_Activity:_ Tally the lines of the data that include the word "Form" and state the total, nothing else.

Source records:

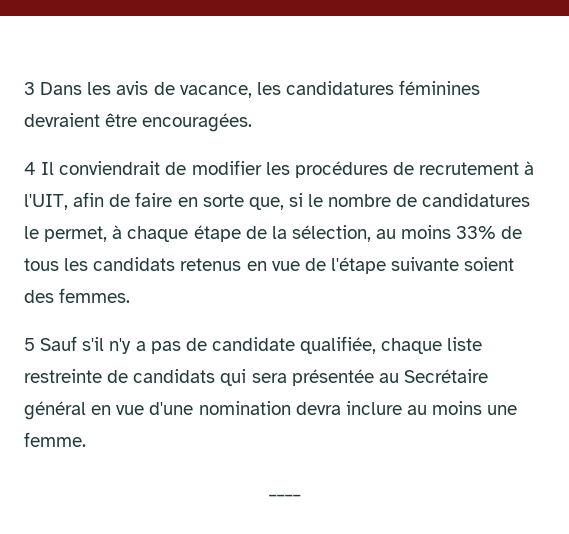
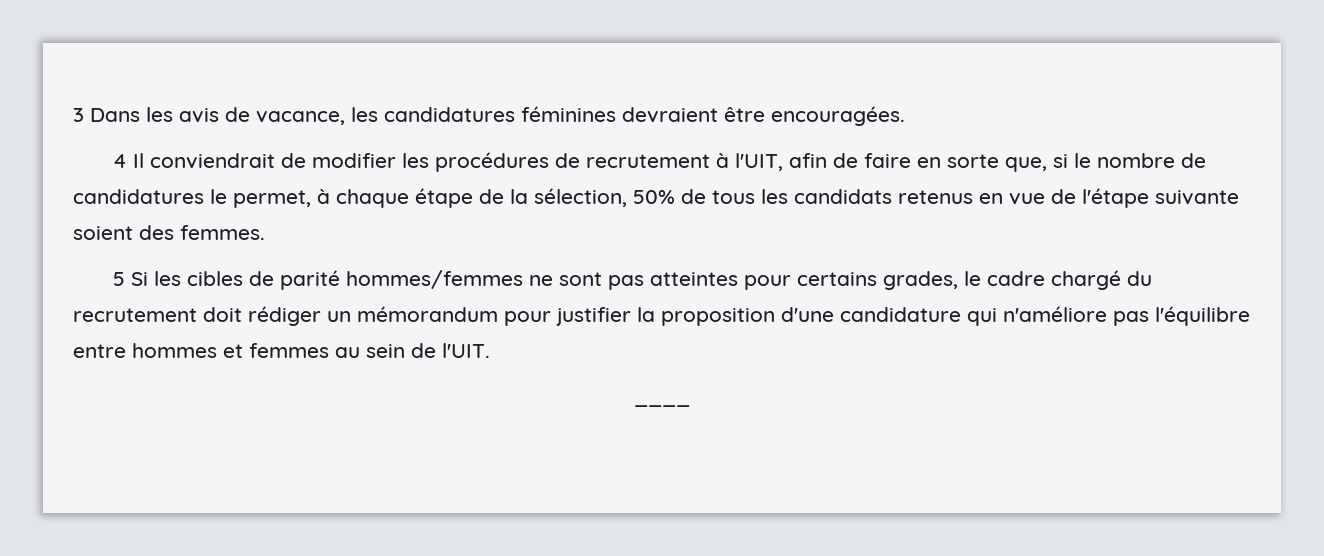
- 4 Il conviendrait de modifier les procédures de recrutement à l'UIT, afin de faire en sorte que, si le nombre de candidatures le permet, à chaque étape de la sélection, au moins 33% de tous les candidats retenus en vue de l'étape suivante soient des femmes.
+ 4 Il conviendrait de modifier les procédures de recrutement à l'UIT, afin de faire en sorte que, si le nombre de candidatures le permet, à chaque étape de la sélection, 50% de tous les candidats retenus en vue de l'étape suivante soient des femmes.
- 5 Sauf s'il n'y a pas de candidate qualifiée, chaque liste restreinte de candidats qui sera présentée au Secrétaire général en vue d'une nomination devra inclure au moins une femme.
+ 5 Si les cibles de parité hommes/femmes ne sont pas atteintes pour certains grades, le cadre chargé du recrutement doit rédiger un mémorandum pour justifier la proposition d'une candidature qui n'améliore pas l'équilibre entre hommes et femmes au sein de l'UIT.

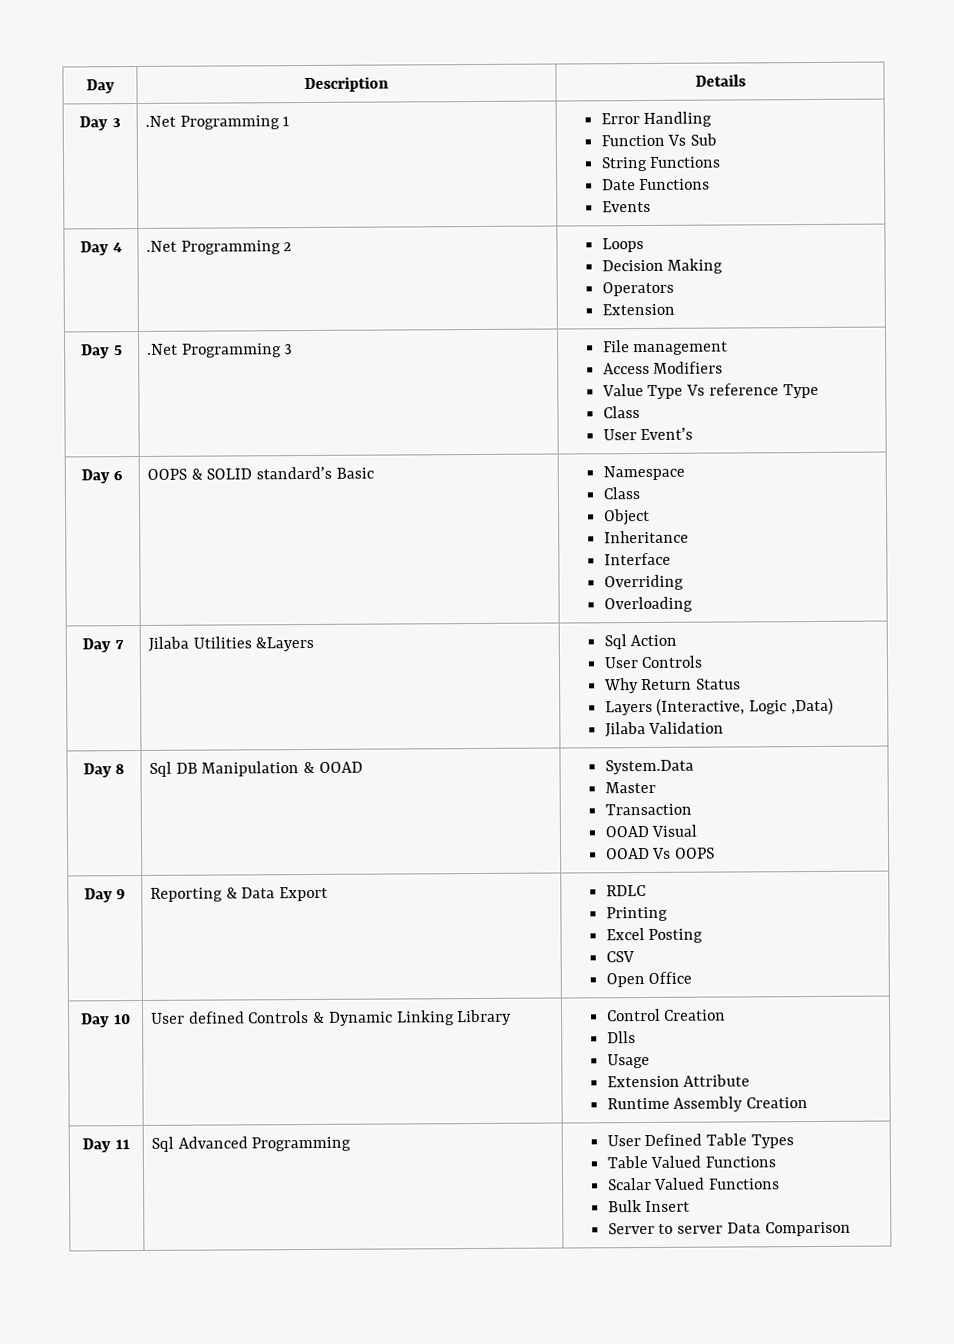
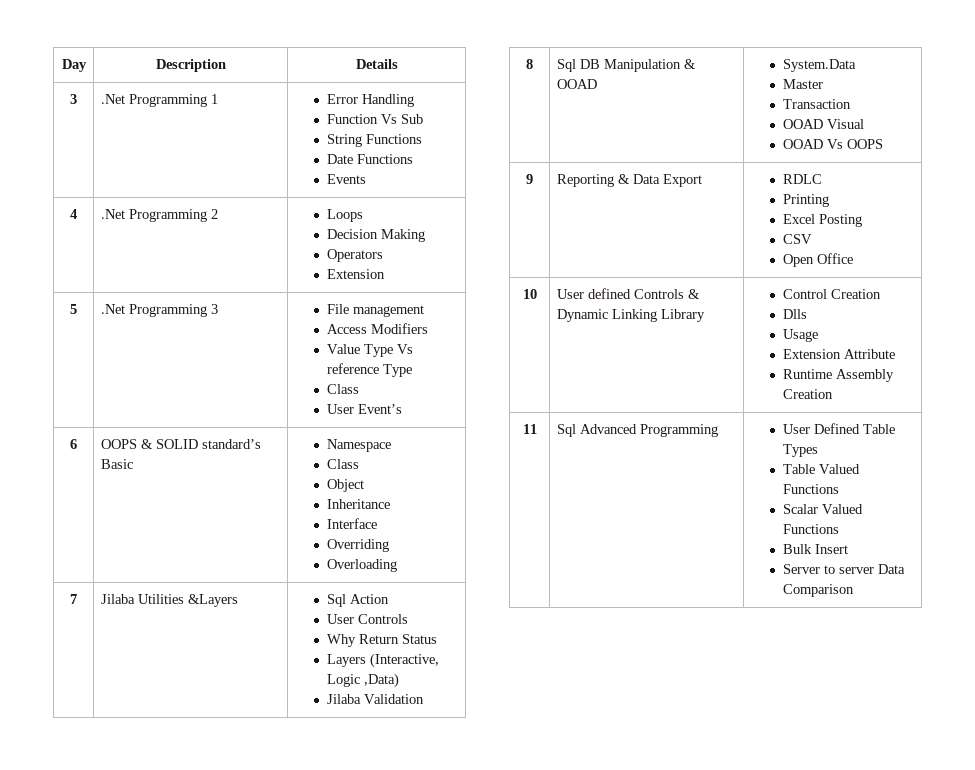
- Day 3 | .Net Programming 1 | Error Handling
+ 3 | .Net Programming 1 | Error Handling
- Day 4 | .Net Programming 2 | Loops
+ 4 | .Net Programming 2 | Loops
- Day 5 | .Net Programming 3 | File management
+ 5 | .Net Programming 3 | File management
- Day 6 | OOPS & SOLID standard’s Basic | Namespace
+ 6 | OOPS & SOLID standard’s Basic | Namespace
- Day 7 | Jilaba Utilities &Layers | Sql Action
+ 7 | Jilaba Utilities &Layers | Sql Action
- Day 8 | Sql DB Manipulation & OOAD | System.Data
+ 8 | Sql DB Manipulation & OOAD | System.Data
- Day 9 | Reporting & Data Export | RDLC
+ 9 | Reporting & Data Export | RDLC
- Day 10 | User defined Controls & Dynamic Linking Library | Control Creation
+ 10 | User defined Controls & Dynamic Linking Library | Control Creation
- Day 11 | Sql Advanced Programming | User Defined Table Types
+ 11 | Sql Advanced Programming | User Defined Table Types

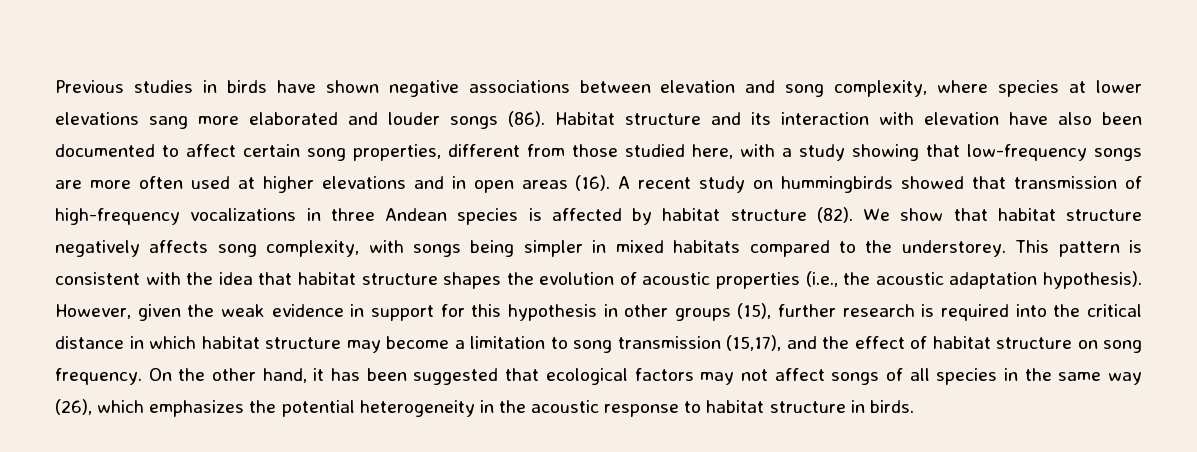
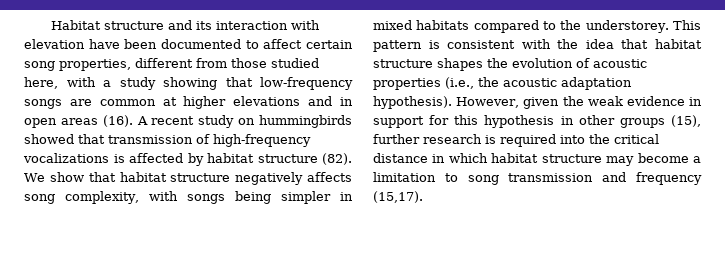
- Previous studies in birds have shown negative associations between elevation and song complexity, where species at lower elevations sang more elaborated and louder songs (86). Habitat structure and its interaction with elevation have also been documented to affect certain song properties, different from those studied here, with a study showing that low-frequency songs are more often used at higher elevations and in open areas (16).
+ Habitat structure and its interaction with elevation have been documented to affect certain song properties, different from those studied here, with a study showing that low-frequency songs are common at higher elevations and in open areas (16).
- A recent study on hummingbirds showed that transmission of high-frequency vocalizations in three Andean species is affected by habitat structure (82).
+ A recent study on hummingbirds showed that transmission of high-frequency vocalizations is affected by habitat structure (82).
- However, given the weak evidence in support for this hypothesis in other groups (15), further research is required into the critical distance in which habitat structure may become a limitation to song transmission (15,17), and the effect of habitat structure on song frequency. On the other hand, it has been suggested that ecological factors may not affect songs of all species in the same way (26), which emphasizes the potential heterogeneity in the acoustic response to habitat structure in birds.
+ However, given the weak evidence in support for this hypothesis in other groups (15), further research is required into the critical distance in which habitat structure may become a limitation to song transmission and frequency (15,17).

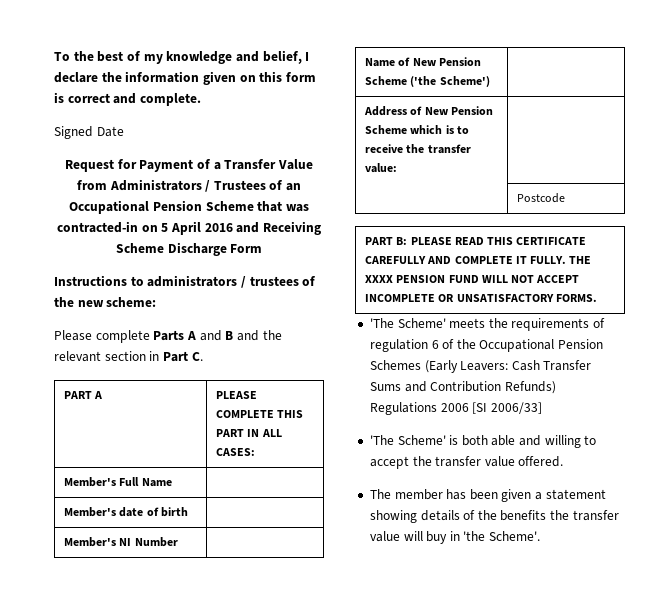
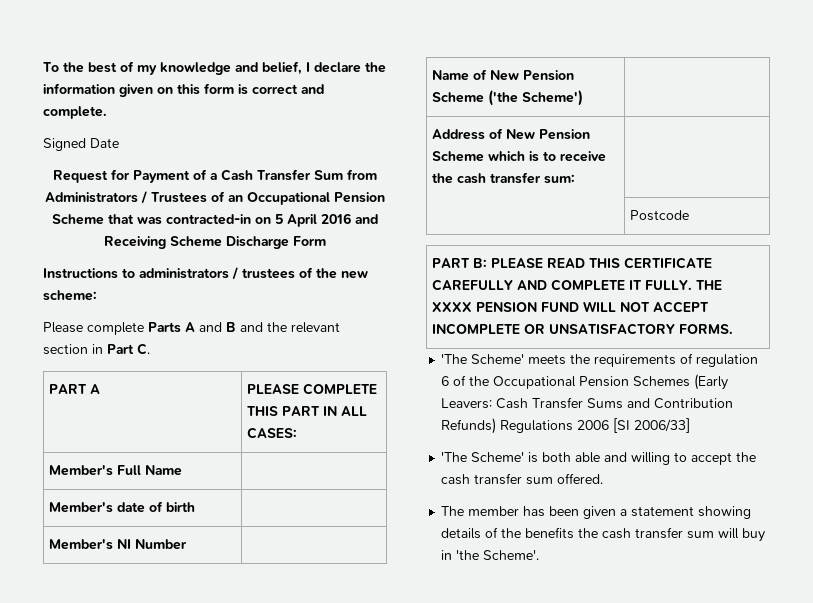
- Request for Payment of a Transfer Value from Administrators / Trustees of an Occupational Pension Scheme that was contracted-in on 5 April 2016 and Receiving Scheme Discharge Form
+ Request for Payment of a Cash Transfer Sum from Administrators / Trustees of an Occupational Pension Scheme that was contracted-in on 5 April 2016 and Receiving Scheme Discharge Form
- Address of New Pension Scheme which is to receive the transfer value: |
+ Address of New Pension Scheme which is to receive the cash transfer sum: |
- 'The Scheme' is both able and willing to accept the transfer value offered.
+ 'The Scheme' is both able and willing to accept the cash transfer sum offered.
- The member has been given a statement showing details of the benefits the transfer value will buy in 'the Scheme'.
+ The member has been given a statement showing details of the benefits the cash transfer sum will buy in 'the Scheme'.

_Solution to the exercise:_ 2